**Exercise requirements**
Find the line with "Deotale Aaradhya | Marks out of 5: 4.5 -> 5" and the line with "Dsouza Clarissa | Marks out of 5: 5 -> 4.5" in the entries below; output exactly those two lines, every line between them, and no others.

--- Data shown Enclosed Below ---

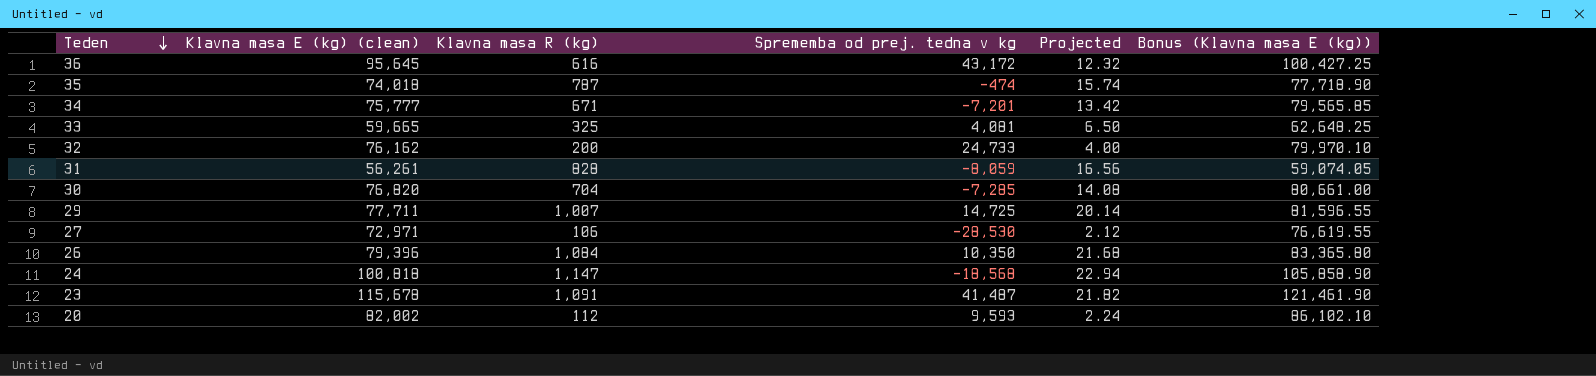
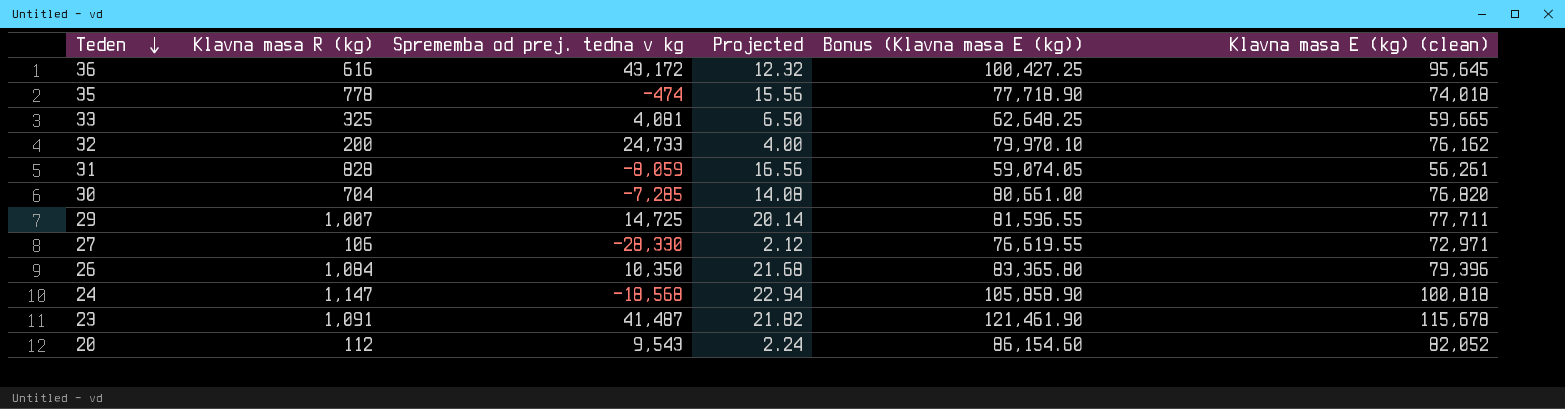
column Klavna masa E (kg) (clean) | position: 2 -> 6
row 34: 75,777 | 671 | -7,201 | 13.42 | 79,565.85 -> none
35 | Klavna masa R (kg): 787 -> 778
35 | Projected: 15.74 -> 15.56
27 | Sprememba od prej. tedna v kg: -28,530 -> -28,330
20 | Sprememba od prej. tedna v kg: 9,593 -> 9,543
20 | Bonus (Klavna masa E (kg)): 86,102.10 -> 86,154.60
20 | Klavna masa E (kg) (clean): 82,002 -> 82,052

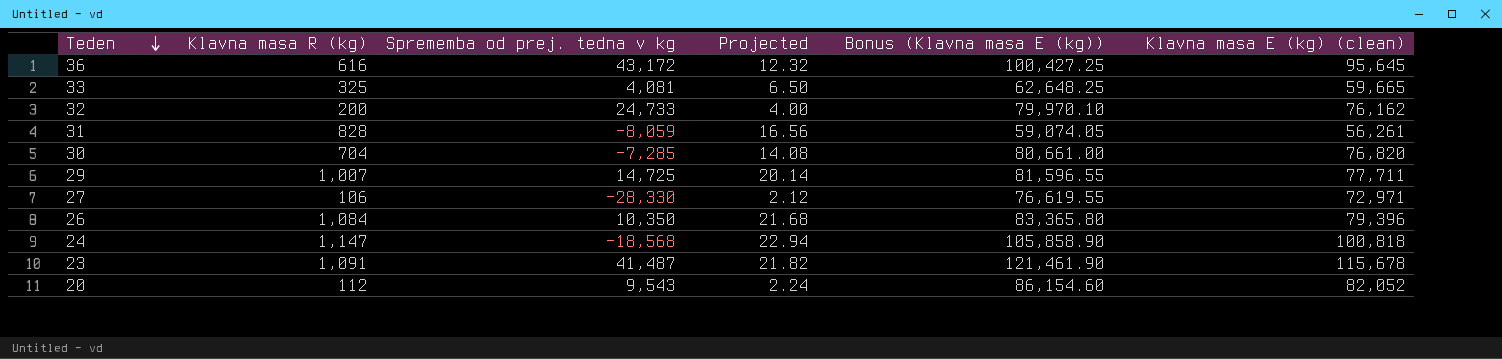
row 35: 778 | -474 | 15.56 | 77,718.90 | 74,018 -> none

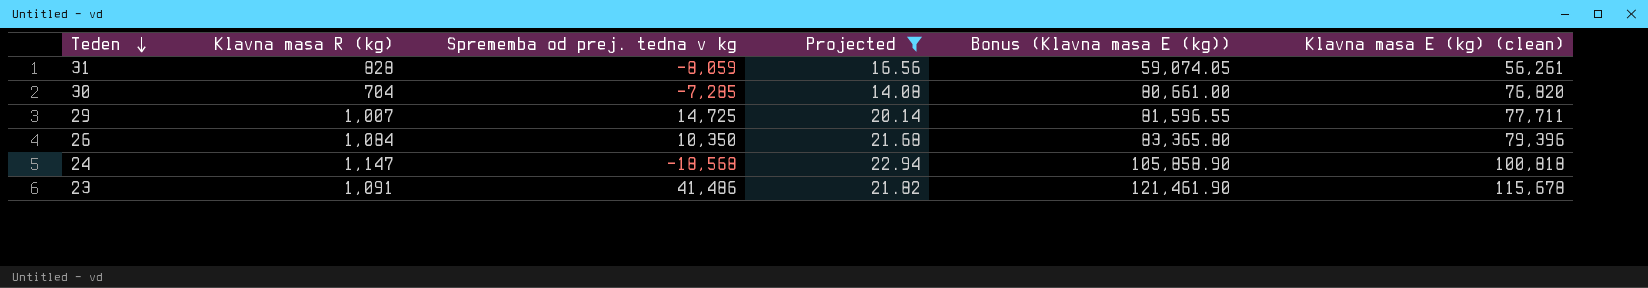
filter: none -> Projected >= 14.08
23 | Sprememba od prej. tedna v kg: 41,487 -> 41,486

--- End of Enclosed Data shown ---
--- Data shown Enclosed Below ---

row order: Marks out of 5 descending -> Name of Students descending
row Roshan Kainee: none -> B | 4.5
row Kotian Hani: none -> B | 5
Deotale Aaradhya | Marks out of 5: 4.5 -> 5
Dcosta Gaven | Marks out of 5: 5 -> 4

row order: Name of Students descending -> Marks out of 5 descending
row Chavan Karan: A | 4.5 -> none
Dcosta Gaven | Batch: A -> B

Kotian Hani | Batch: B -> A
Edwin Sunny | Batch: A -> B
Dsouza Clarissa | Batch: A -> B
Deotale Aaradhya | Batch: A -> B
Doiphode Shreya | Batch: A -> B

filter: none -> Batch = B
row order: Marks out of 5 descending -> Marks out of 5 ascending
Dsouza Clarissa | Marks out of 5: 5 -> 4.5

--- End of Enclosed Data shown ---
--- Data shown Enclosed Below ---

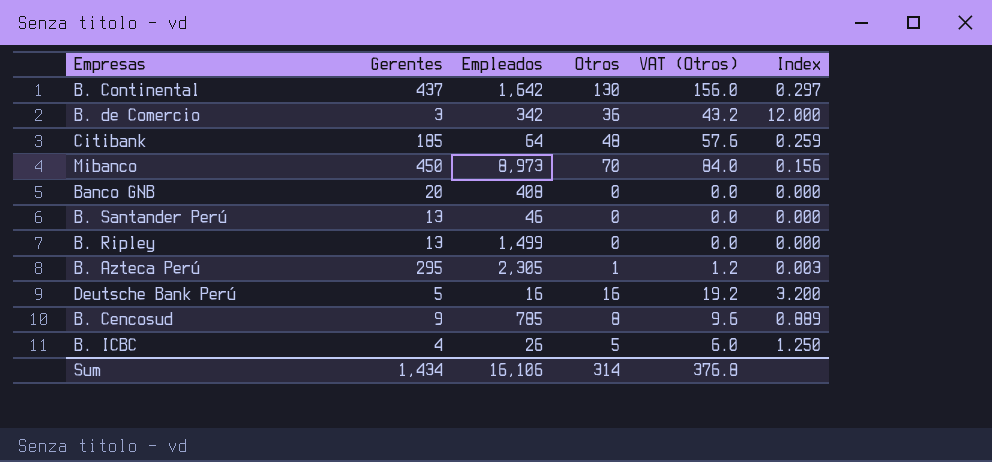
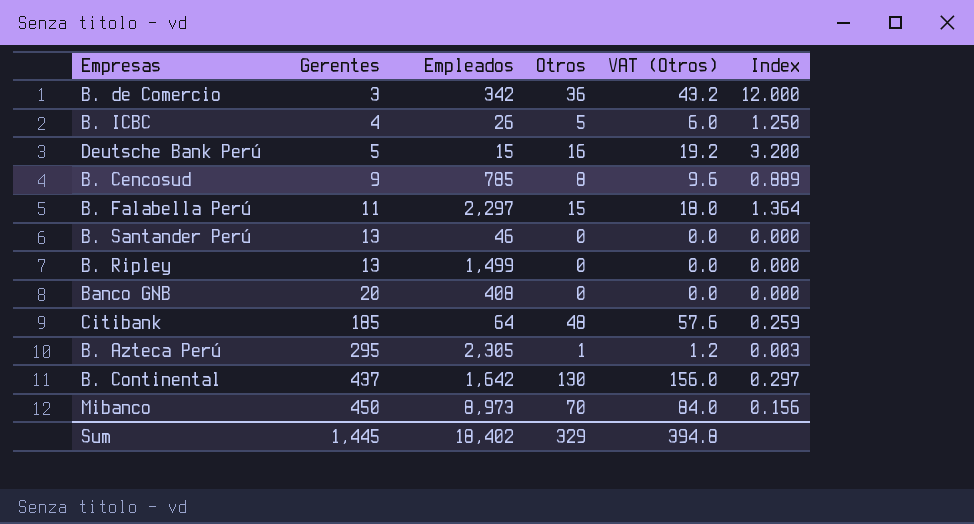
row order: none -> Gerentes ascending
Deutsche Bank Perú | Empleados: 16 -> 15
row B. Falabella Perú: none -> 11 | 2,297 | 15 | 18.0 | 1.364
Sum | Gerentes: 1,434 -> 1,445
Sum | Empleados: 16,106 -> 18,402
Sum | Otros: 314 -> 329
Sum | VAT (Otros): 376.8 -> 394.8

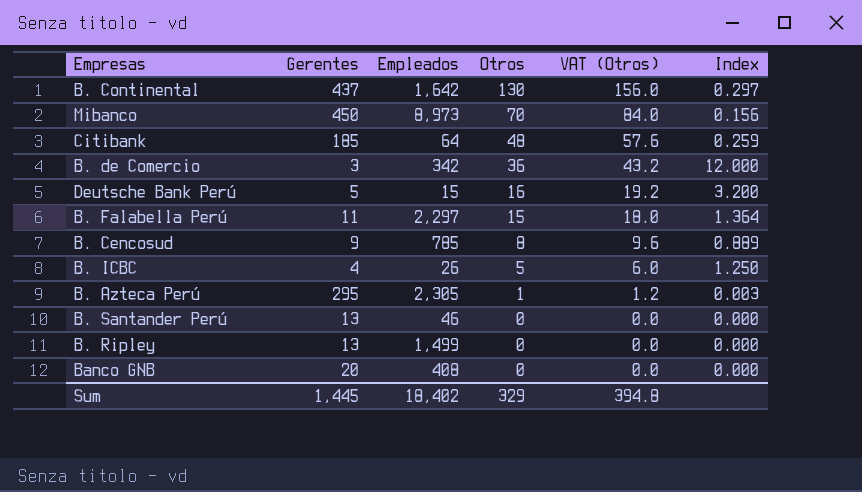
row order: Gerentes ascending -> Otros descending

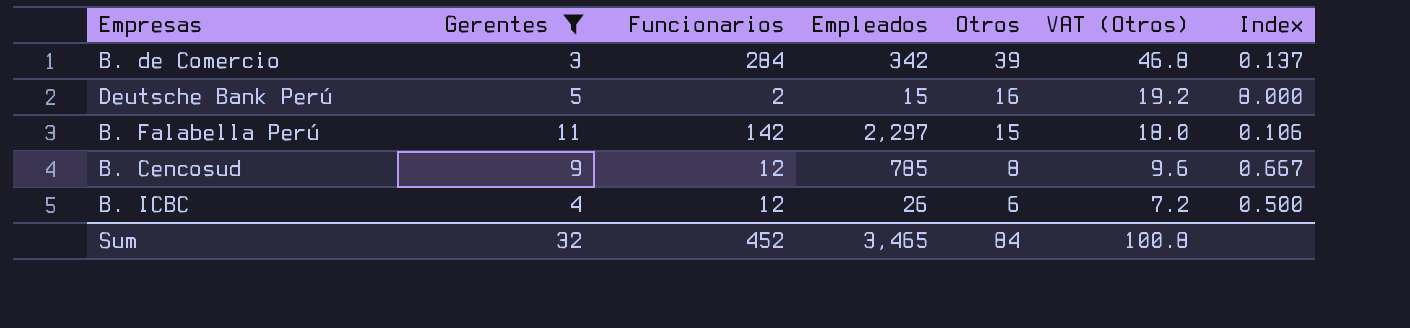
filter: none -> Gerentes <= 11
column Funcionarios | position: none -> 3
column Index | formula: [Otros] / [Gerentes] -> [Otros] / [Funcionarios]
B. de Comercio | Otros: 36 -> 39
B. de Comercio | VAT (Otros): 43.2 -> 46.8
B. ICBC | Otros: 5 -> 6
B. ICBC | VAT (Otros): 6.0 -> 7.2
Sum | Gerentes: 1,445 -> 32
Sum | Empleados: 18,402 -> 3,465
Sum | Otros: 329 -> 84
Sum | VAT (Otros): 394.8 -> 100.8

--- End of Enclosed Data shown ---

**Expected answer**
Deotale Aaradhya | Marks out of 5: 4.5 -> 5
Dcosta Gaven | Marks out of 5: 5 -> 4

row order: Name of Students descending -> Marks out of 5 descending
row Chavan Karan: A | 4.5 -> none
Dcosta Gaven | Batch: A -> B

Kotian Hani | Batch: B -> A
Edwin Sunny | Batch: A -> B
Dsouza Clarissa | Batch: A -> B
Deotale Aaradhya | Batch: A -> B
Doiphode Shreya | Batch: A -> B

filter: none -> Batch = B
row order: Marks out of 5 descending -> Marks out of 5 ascending
Dsouza Clarissa | Marks out of 5: 5 -> 4.5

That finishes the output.